1. Torrente de sangre: Esta es la carretera principal para que los glóbulos blancos viajen por todo el cuerpo. Patrulan el torrente sanguíneo en busca de signos de infección.
2. Nodos linfáticos: Estos pequeños órganos en forma de frijoles se encuentran en todo el cuerpo y actúan como filtros para el líquido linfático, que transporta glóbulos blancos y otras células inmunes. Son sitios importantes para las respuestas inmunes, y muchos glóbulos blancos, especialmente los linfocitos, residen aquí.
3. Tejidos: Cuando se produce una infección en un tejido específico, los glóbulos blancos se reclutan en el área para combatir la infección.

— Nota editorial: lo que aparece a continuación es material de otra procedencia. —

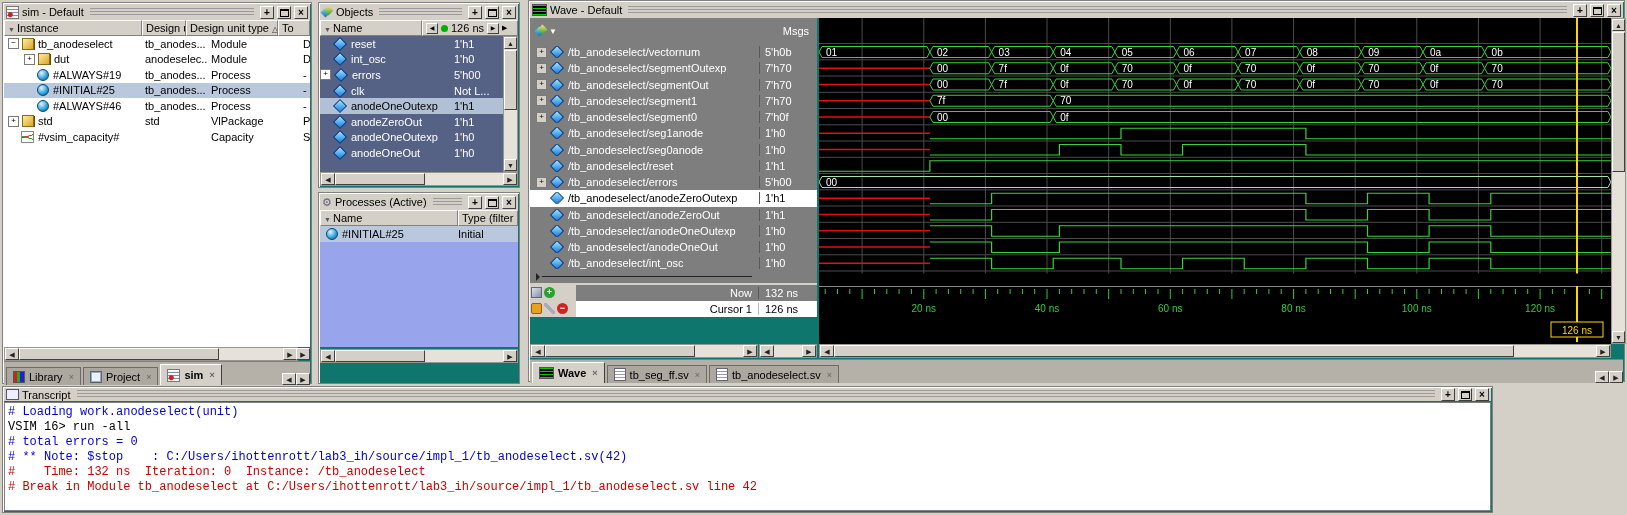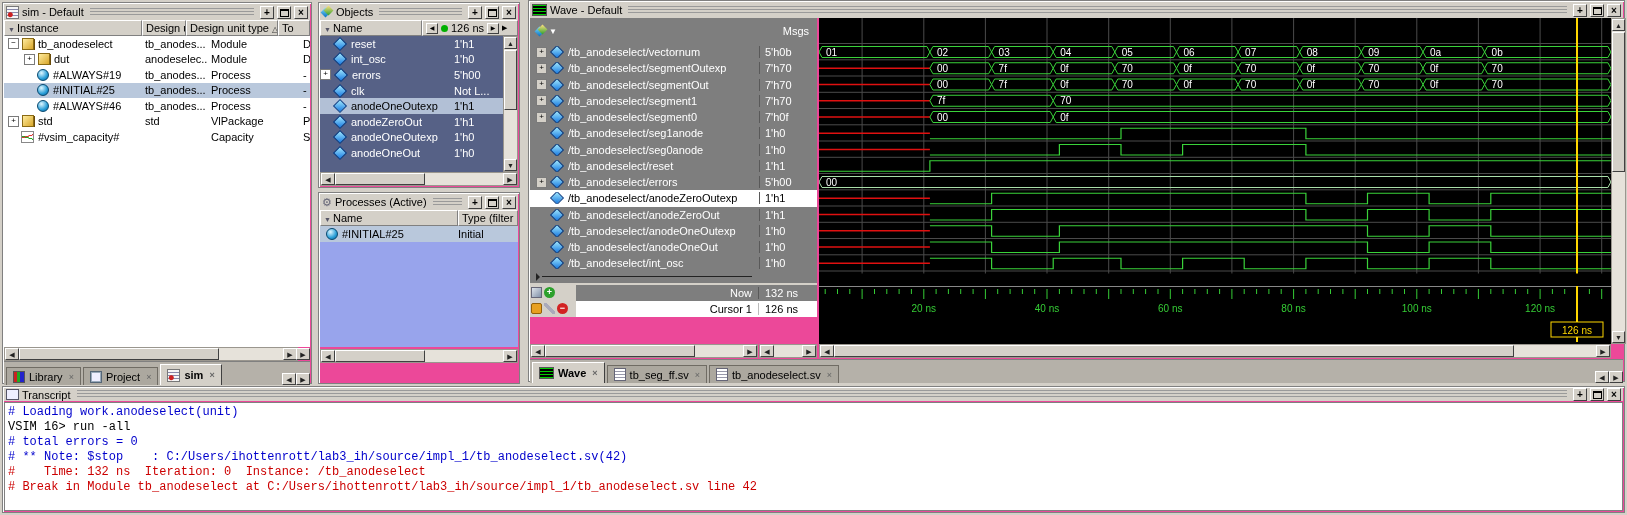"sim - Default" .panel { background: #ec4899 -> #0f766e }
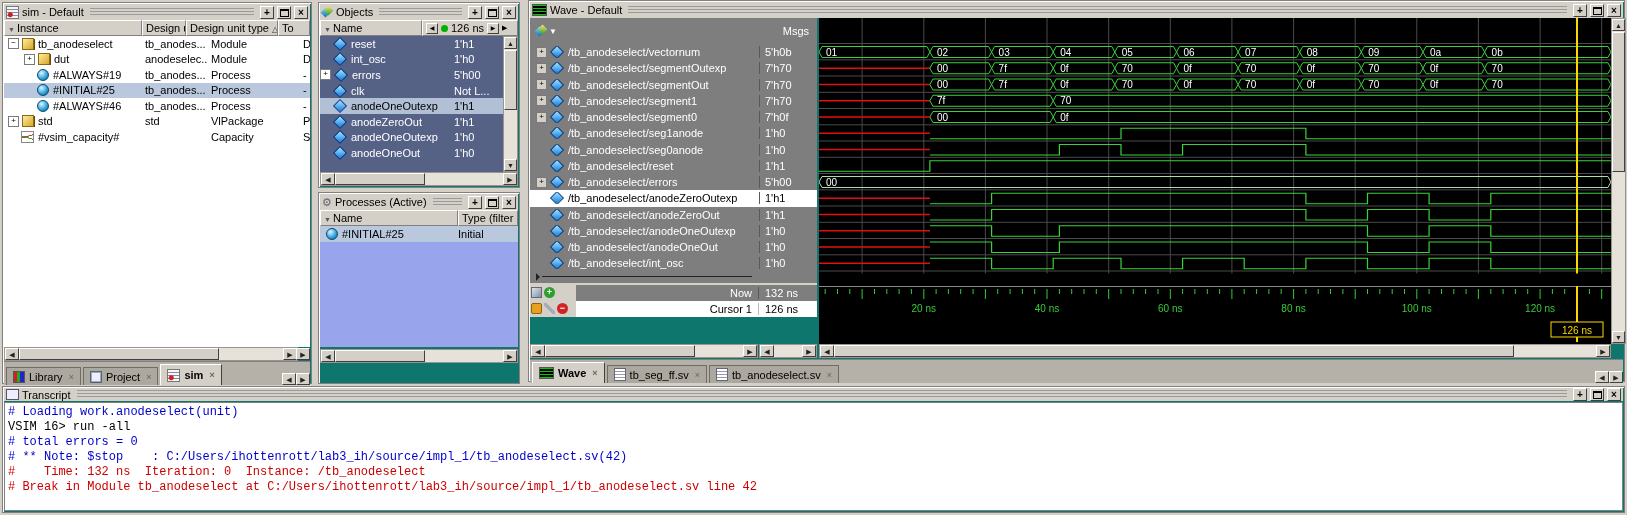"Transcript" div.panel { width: 1623px -> 1491px }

Por ejemplo, los neutrófilos, un tipo de glóbulos blancos, son los primeros en responder a las infecciones bacterianas y se encuentran en grandes cantidades en el sitio de la infección.
4. Órganos: Algunos glóbulos blancos residen en órganos específicos. Por ejemplo, los macrófagos se encuentran en el hígado, el bazo y los pulmones, donde filtran microbios y otros escombros.
5. Superficies mucosas: Los revestimientos de los tractos digestivos, respiratorios y urinarios se llaman superficies mucosas. Están expuestos al entorno externo y son vulnerables a la infección. Estas superficies están protegidas por una capa de moco, que atrapa los microbios, y por varios tipos de glóbulos blancos, incluidos linfocitos y neutrófilos.
Ejemplos específicos:
* Neutrófilos: Estos glóbulos blancos son fagocíticos, lo que significa que envuelven y destruyen los microbios. Se encuentran en el torrente sanguíneo y migran a sitios de infección.
* macrófagos: Estos glóbulos blancos también son fagocíticos y juegan un papel en la inmunidad innata y adaptativa. Se encuentran en varios tejidos, incluidos los pulmones, el hígado y el bazo.
* linfocitos: Estos glóbulos blancos son responsables de la inmunidad adaptativa, que es la capacidad de reconocer y recordar patógenos específicos. Se encuentran en el torrente sanguíneo, los ganglios linfáticos y otros tejidos linfoides.
En resumen: Los glóbulos blancos atacan los microbios en una variedad de ubicaciones en todo el cuerpo, incluidos el torrente sanguíneo, los ganglios linfáticos, los tejidos, los órganos y las superficies mucosas. La ubicación específica depende del tipo de glóbulos blancos y del microbio específico involucrado.